Please transcribe the data that follows, keeping every line exact.

### [SUPPLIED MATERIAL]

□ □ □ □ □ □ □

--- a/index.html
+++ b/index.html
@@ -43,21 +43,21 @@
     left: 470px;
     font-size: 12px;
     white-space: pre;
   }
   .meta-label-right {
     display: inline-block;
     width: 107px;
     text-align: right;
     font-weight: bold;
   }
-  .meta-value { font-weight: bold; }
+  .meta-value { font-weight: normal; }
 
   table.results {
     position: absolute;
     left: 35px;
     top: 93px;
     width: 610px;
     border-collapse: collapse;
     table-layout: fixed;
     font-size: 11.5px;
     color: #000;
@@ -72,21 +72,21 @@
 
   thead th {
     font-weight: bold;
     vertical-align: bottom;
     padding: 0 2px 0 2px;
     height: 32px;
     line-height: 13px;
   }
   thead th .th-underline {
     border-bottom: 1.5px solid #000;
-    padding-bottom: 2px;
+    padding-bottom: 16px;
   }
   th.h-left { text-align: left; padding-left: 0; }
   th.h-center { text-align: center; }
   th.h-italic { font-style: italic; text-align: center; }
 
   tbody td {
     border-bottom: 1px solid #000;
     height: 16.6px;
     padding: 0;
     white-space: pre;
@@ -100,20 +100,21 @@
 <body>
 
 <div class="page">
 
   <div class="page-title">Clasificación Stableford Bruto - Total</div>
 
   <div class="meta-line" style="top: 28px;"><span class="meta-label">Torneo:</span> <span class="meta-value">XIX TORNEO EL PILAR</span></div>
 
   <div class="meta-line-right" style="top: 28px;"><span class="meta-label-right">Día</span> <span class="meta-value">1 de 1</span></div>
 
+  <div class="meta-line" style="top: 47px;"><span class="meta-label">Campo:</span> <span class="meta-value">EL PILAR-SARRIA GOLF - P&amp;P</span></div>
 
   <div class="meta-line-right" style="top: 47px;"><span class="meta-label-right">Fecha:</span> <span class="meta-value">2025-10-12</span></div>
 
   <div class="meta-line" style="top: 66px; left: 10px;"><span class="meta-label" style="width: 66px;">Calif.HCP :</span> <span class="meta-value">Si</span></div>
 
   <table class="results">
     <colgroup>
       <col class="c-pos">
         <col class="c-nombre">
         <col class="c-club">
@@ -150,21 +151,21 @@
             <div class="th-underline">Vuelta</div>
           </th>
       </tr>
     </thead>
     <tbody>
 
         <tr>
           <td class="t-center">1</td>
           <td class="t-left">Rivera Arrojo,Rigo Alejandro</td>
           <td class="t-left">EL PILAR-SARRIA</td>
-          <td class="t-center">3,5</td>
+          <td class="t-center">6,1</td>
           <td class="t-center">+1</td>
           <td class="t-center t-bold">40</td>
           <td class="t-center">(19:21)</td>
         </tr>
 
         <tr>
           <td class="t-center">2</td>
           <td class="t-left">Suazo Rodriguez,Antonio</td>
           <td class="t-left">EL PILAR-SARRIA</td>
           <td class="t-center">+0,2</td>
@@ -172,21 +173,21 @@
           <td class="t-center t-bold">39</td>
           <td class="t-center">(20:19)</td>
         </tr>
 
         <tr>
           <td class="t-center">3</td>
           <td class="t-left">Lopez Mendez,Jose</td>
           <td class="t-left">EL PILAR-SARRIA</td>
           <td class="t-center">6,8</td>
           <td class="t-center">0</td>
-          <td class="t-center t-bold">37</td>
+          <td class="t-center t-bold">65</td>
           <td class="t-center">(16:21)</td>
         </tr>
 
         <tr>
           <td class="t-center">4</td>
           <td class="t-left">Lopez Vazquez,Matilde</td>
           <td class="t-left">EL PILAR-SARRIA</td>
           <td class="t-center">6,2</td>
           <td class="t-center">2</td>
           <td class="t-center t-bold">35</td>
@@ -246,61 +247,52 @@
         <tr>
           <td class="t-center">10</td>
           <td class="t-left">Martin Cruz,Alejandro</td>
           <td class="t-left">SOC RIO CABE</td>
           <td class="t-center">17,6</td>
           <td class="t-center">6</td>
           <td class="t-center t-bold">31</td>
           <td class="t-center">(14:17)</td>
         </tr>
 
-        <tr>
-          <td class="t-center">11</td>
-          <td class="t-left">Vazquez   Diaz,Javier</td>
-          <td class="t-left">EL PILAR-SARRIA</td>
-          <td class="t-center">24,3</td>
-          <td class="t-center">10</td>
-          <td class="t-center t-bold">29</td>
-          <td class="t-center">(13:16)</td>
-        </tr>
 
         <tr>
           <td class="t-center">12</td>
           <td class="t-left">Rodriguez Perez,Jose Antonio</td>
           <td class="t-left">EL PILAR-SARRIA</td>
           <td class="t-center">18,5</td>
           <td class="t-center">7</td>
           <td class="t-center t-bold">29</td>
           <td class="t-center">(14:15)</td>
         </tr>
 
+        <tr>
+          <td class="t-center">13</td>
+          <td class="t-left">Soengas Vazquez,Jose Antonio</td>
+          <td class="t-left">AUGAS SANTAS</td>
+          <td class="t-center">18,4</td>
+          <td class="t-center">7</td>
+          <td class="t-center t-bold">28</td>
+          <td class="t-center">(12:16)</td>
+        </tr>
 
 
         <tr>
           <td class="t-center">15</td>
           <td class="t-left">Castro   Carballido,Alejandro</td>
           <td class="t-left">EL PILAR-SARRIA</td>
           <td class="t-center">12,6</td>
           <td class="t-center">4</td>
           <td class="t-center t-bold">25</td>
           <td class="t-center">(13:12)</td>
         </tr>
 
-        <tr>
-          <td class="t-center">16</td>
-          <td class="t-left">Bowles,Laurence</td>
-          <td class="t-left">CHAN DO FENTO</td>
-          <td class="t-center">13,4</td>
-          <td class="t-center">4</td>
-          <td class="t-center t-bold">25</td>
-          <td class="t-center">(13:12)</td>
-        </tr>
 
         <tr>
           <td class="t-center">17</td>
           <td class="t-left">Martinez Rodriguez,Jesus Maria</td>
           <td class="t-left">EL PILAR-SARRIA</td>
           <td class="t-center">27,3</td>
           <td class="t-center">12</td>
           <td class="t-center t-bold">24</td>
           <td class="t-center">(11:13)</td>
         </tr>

□ □ □ □ □ □ □

### [RESPONSE AREA]
--- a/index.html
+++ b/index.html
@@ -43,21 +43,21 @@
     left: 470px;
     font-size: 12px;
     white-space: pre;
   }
   .meta-label-right {
     display: inline-block;
     width: 107px;
     text-align: right;
     font-weight: bold;
   }
-  .meta-value { font-weight: bold; }
+  .meta-value { font-weight: normal; }
 
   table.results {
     position: absolute;
     left: 35px;
     top: 93px;
     width: 610px;
     border-collapse: collapse;
     table-layout: fixed;
     font-size: 11.5px;
     color: #000;
@@ -72,21 +72,21 @@
 
   thead th {
     font-weight: bold;
     vertical-align: bottom;
     padding: 0 2px 0 2px;
     height: 32px;
     line-height: 13px;
   }
   thead th .th-underline {
     border-bottom: 1.5px solid #000;
-    padding-bottom: 2px;
+    padding-bottom: 16px;
   }
   th.h-left { text-align: left; padding-left: 0; }
   th.h-center { text-align: center; }
   th.h-italic { font-style: italic; text-align: center; }
 
   tbody td {
     border-bottom: 1px solid #000;
     height: 16.6px;
     padding: 0;
     white-space: pre;
@@ -100,20 +100,21 @@
 <body>
 
 <div class="page">
 
   <div class="page-title">Clasificación Stableford Bruto - Total</div>
 
   <div class="meta-line" style="top: 28px;"><span class="meta-label">Torneo:</span> <span class="meta-value">XIX TORNEO EL PILAR</span></div>
 
   <div class="meta-line-right" style="top: 28px;"><span class="meta-label-right">Día</span> <span class="meta-value">1 de 1</span></div>
 
+  <div class="meta-line" style="top: 47px;"><span class="meta-label">Campo:</span> <span class="meta-value">EL PILAR-SARRIA GOLF - P&amp;P</span></div>
 
   <div class="meta-line-right" style="top: 47px;"><span class="meta-label-right">Fecha:</span> <span class="meta-value">2025-10-12</span></div>
 
   <div class="meta-line" style="top: 66px; left: 10px;"><span class="meta-label" style="width: 66px;">Calif.HCP :</span> <span class="meta-value">Si</span></div>
 
   <table class="results">
     <colgroup>
       <col class="c-pos">
         <col class="c-nombre">
         <col class="c-club">
@@ -150,21 +151,21 @@
             <div class="th-underline">Vuelta</div>
           </th>
       </tr>
     </thead>
     <tbody>
 
         <tr>
           <td class="t-center">1</td>
           <td class="t-left">Rivera Arrojo,Rigo Alejandro</td>
           <td class="t-left">EL PILAR-SARRIA</td>
-          <td class="t-center">3,5</td>
+          <td class="t-center">6,1</td>
           <td class="t-center">+1</td>
           <td class="t-center t-bold">40</td>
           <td class="t-center">(19:21)</td>
         </tr>
 
         <tr>
           <td class="t-center">2</td>
           <td class="t-left">Suazo Rodriguez,Antonio</td>
           <td class="t-left">EL PILAR-SARRIA</td>
           <td class="t-center">+0,2</td>
@@ -172,21 +173,21 @@
           <td class="t-center t-bold">39</td>
           <td class="t-center">(20:19)</td>
         </tr>
 
         <tr>
           <td class="t-center">3</td>
           <td class="t-left">Lopez Mendez,Jose</td>
           <td class="t-left">EL PILAR-SARRIA</td>
           <td class="t-center">6,8</td>
           <td class="t-center">0</td>
-          <td class="t-center t-bold">37</td>
+          <td class="t-center t-bold">65</td>
           <td class="t-center">(16:21)</td>
         </tr>
 
         <tr>
           <td class="t-center">4</td>
           <td class="t-left">Lopez Vazquez,Matilde</td>
           <td class="t-left">EL PILAR-SARRIA</td>
           <td class="t-center">6,2</td>
           <td class="t-center">2</td>
           <td class="t-center t-bold">35</td>
@@ -246,61 +247,52 @@
         <tr>
           <td class="t-center">10</td>
           <td class="t-left">Martin Cruz,Alejandro</td>
           <td class="t-left">SOC RIO CABE</td>
           <td class="t-center">17,6</td>
           <td class="t-center">6</td>
           <td class="t-center t-bold">31</td>
           <td class="t-center">(14:17)</td>
         </tr>
 
-        <tr>
-          <td class="t-center">11</td>
-          <td class="t-left">Vazquez   Diaz,Javier</td>
-          <td class="t-left">EL PILAR-SARRIA</td>
-          <td class="t-center">24,3</td>
-          <td class="t-center">10</td>
-          <td class="t-center t-bold">29</td>
-          <td class="t-center">(13:16)</td>
-        </tr>
 
         <tr>
           <td class="t-center">12</td>
           <td class="t-left">Rodriguez Perez,Jose Antonio</td>
           <td class="t-left">EL PILAR-SARRIA</td>
           <td class="t-center">18,5</td>
           <td class="t-center">7</td>
           <td class="t-center t-bold">29</td>
           <td class="t-center">(14:15)</td>
         </tr>
 
+        <tr>
+          <td class="t-center">13</td>
+          <td class="t-left">Soengas Vazquez,Jose Antonio</td>
+          <td class="t-left">AUGAS SANTAS</td>
+          <td class="t-center">18,4</td>
+          <td class="t-center">7</td>
+          <td class="t-center t-bold">28</td>
+          <td class="t-center">(12:16)</td>
+        </tr>
 
 
         <tr>
           <td class="t-center">15</td>
           <td class="t-left">Castro   Carballido,Alejandro</td>
           <td class="t-left">EL PILAR-SARRIA</td>
           <td class="t-center">12,6</td>
           <td class="t-center">4</td>
           <td class="t-center t-bold">25</td>
           <td class="t-center">(13:12)</td>
         </tr>
 
-        <tr>
-          <td class="t-center">16</td>
-          <td class="t-left">Bowles,Laurence</td>
-          <td class="t-left">CHAN DO FENTO</td>
-          <td class="t-center">13,4</td>
-          <td class="t-center">4</td>
-          <td class="t-center t-bold">25</td>
-          <td class="t-center">(13:12)</td>
-        </tr>
 
         <tr>
           <td class="t-center">17</td>
           <td class="t-left">Martinez Rodriguez,Jesus Maria</td>
           <td class="t-left">EL PILAR-SARRIA</td>
           <td class="t-center">27,3</td>
           <td class="t-center">12</td>
           <td class="t-center t-bold">24</td>
           <td class="t-center">(11:13)</td>
         </tr>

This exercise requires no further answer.